> **PROBLEM TO WORK ON**
Output each entry verbatim and exclude every picture from it.

> **GIVEN INFORMATION**
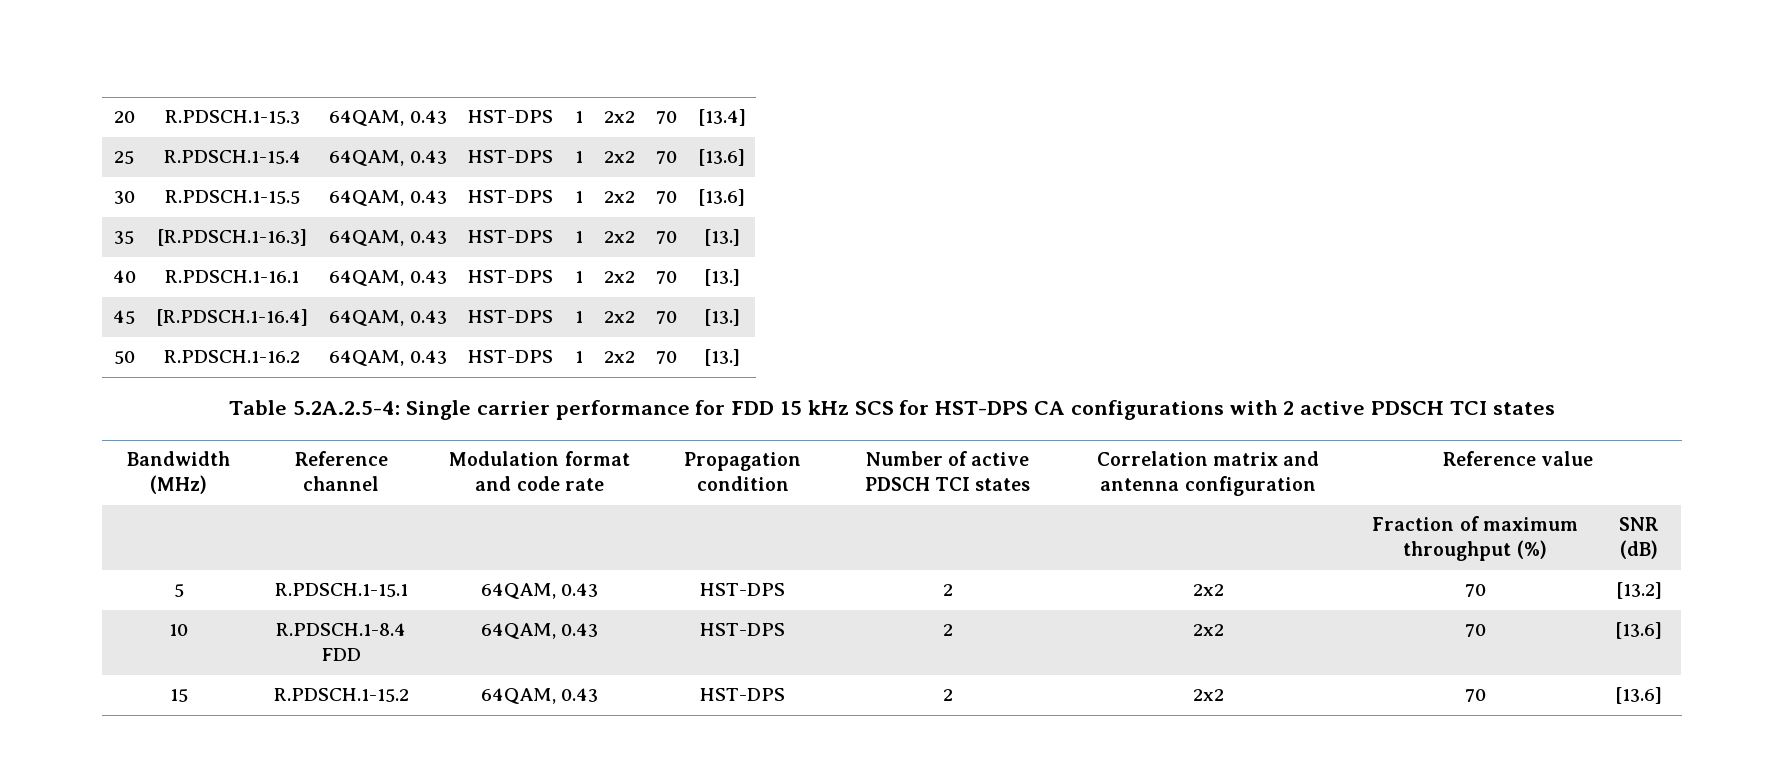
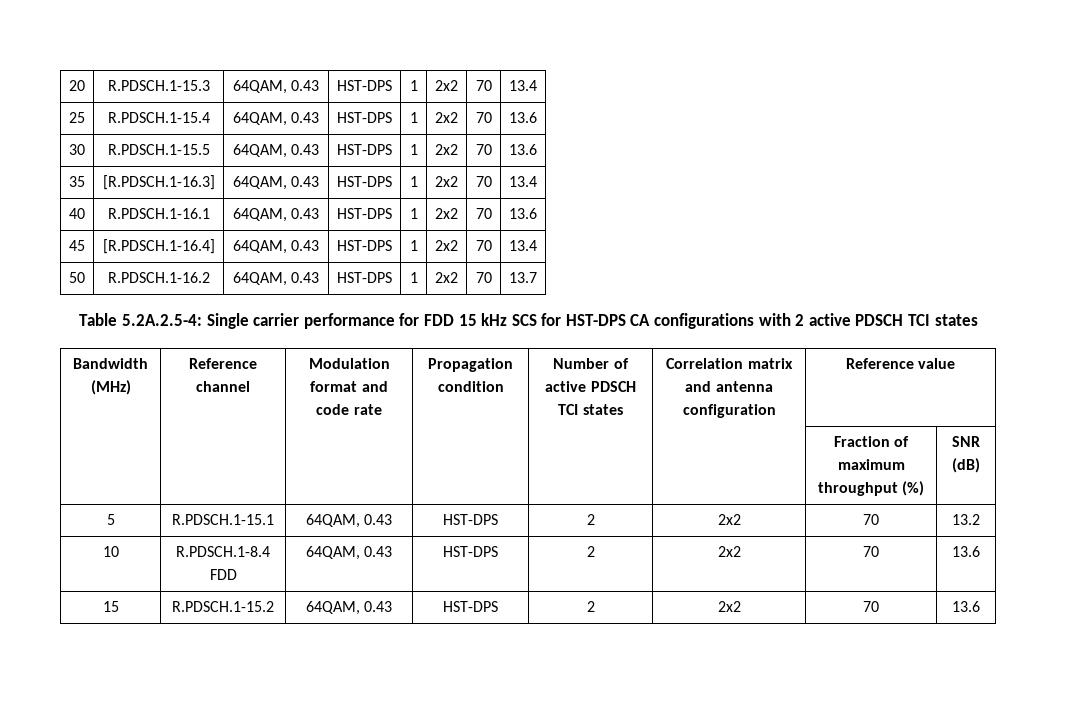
- 20 | R.PDSCH.1-15.3 | 64QAM, 0.43 | HST-DPS | 1 | 2x2 | 70 | [13.4]
+ 20 | R.PDSCH.1-15.3 | 64QAM, 0.43 | HST-DPS | 1 | 2x2 | 70 | 13.4
- 25 | R.PDSCH.1-15.4 | 64QAM, 0.43 | HST-DPS | 1 | 2x2 | 70 | [13.6]
+ 25 | R.PDSCH.1-15.4 | 64QAM, 0.43 | HST-DPS | 1 | 2x2 | 70 | 13.6
- 30 | R.PDSCH.1-15.5 | 64QAM, 0.43 | HST-DPS | 1 | 2x2 | 70 | [13.6]
+ 30 | R.PDSCH.1-15.5 | 64QAM, 0.43 | HST-DPS | 1 | 2x2 | 70 | 13.6
- 35 | [R.PDSCH.1-16.3] | 64QAM, 0.43 | HST-DPS | 1 | 2x2 | 70 | [13.]
+ 35 | [R.PDSCH.1-16.3] | 64QAM, 0.43 | HST-DPS | 1 | 2x2 | 70 | 13.4
- 40 | R.PDSCH.1-16.1 | 64QAM, 0.43 | HST-DPS | 1 | 2x2 | 70 | [13.]
+ 40 | R.PDSCH.1-16.1 | 64QAM, 0.43 | HST-DPS | 1 | 2x2 | 70 | 13.6
- 45 | [R.PDSCH.1-16.4] | 64QAM, 0.43 | HST-DPS | 1 | 2x2 | 70 | [13.]
+ 45 | [R.PDSCH.1-16.4] | 64QAM, 0.43 | HST-DPS | 1 | 2x2 | 70 | 13.4
- 50 | R.PDSCH.1-16.2 | 64QAM, 0.43 | HST-DPS | 1 | 2x2 | 70 | [13.]
+ 50 | R.PDSCH.1-16.2 | 64QAM, 0.43 | HST-DPS | 1 | 2x2 | 70 | 13.7
- 5 | R.PDSCH.1-15.1 | 64QAM, 0.43 | HST-DPS | 2 | 2x2 | 70 | [13.2]
+ 5 | R.PDSCH.1-15.1 | 64QAM, 0.43 | HST-DPS | 2 | 2x2 | 70 | 13.2
- 10 | R.PDSCH.1-8.4 FDD | 64QAM, 0.43 | HST-DPS | 2 | 2x2 | 70 | [13.6]
+ 10 | R.PDSCH.1-8.4 FDD | 64QAM, 0.43 | HST-DPS | 2 | 2x2 | 70 | 13.6
- 15 | R.PDSCH.1-15.2 | 64QAM, 0.43 | HST-DPS | 2 | 2x2 | 70 | [13.6]
+ 15 | R.PDSCH.1-15.2 | 64QAM, 0.43 | HST-DPS | 2 | 2x2 | 70 | 13.6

> **RESULT OF THIS TASK**
- 20 | R.PDSCH.1-15.3 | 64QAM, 0.43 | HST-DPS | 1 | 2x2 | 70 | [13.4]
+ 20 | R.PDSCH.1-15.3 | 64QAM, 0.43 | HST-DPS | 1 | 2x2 | 70 | 13.4
- 25 | R.PDSCH.1-15.4 | 64QAM, 0.43 | HST-DPS | 1 | 2x2 | 70 | [13.6]
+ 25 | R.PDSCH.1-15.4 | 64QAM, 0.43 | HST-DPS | 1 | 2x2 | 70 | 13.6
- 30 | R.PDSCH.1-15.5 | 64QAM, 0.43 | HST-DPS | 1 | 2x2 | 70 | [13.6]
+ 30 | R.PDSCH.1-15.5 | 64QAM, 0.43 | HST-DPS | 1 | 2x2 | 70 | 13.6
- 35 | [R.PDSCH.1-16.3] | 64QAM, 0.43 | HST-DPS | 1 | 2x2 | 70 | [13.]
+ 35 | [R.PDSCH.1-16.3] | 64QAM, 0.43 | HST-DPS | 1 | 2x2 | 70 | 13.4
- 40 | R.PDSCH.1-16.1 | 64QAM, 0.43 | HST-DPS | 1 | 2x2 | 70 | [13.]
+ 40 | R.PDSCH.1-16.1 | 64QAM, 0.43 | HST-DPS | 1 | 2x2 | 70 | 13.6
- 45 | [R.PDSCH.1-16.4] | 64QAM, 0.43 | HST-DPS | 1 | 2x2 | 70 | [13.]
+ 45 | [R.PDSCH.1-16.4] | 64QAM, 0.43 | HST-DPS | 1 | 2x2 | 70 | 13.4
- 50 | R.PDSCH.1-16.2 | 64QAM, 0.43 | HST-DPS | 1 | 2x2 | 70 | [13.]
+ 50 | R.PDSCH.1-16.2 | 64QAM, 0.43 | HST-DPS | 1 | 2x2 | 70 | 13.7
- 5 | R.PDSCH.1-15.1 | 64QAM, 0.43 | HST-DPS | 2 | 2x2 | 70 | [13.2]
+ 5 | R.PDSCH.1-15.1 | 64QAM, 0.43 | HST-DPS | 2 | 2x2 | 70 | 13.2
- 10 | R.PDSCH.1-8.4 FDD | 64QAM, 0.43 | HST-DPS | 2 | 2x2 | 70 | [13.6]
+ 10 | R.PDSCH.1-8.4 FDD | 64QAM, 0.43 | HST-DPS | 2 | 2x2 | 70 | 13.6
- 15 | R.PDSCH.1-15.2 | 64QAM, 0.43 | HST-DPS | 2 | 2x2 | 70 | [13.6]
+ 15 | R.PDSCH.1-15.2 | 64QAM, 0.43 | HST-DPS | 2 | 2x2 | 70 | 13.6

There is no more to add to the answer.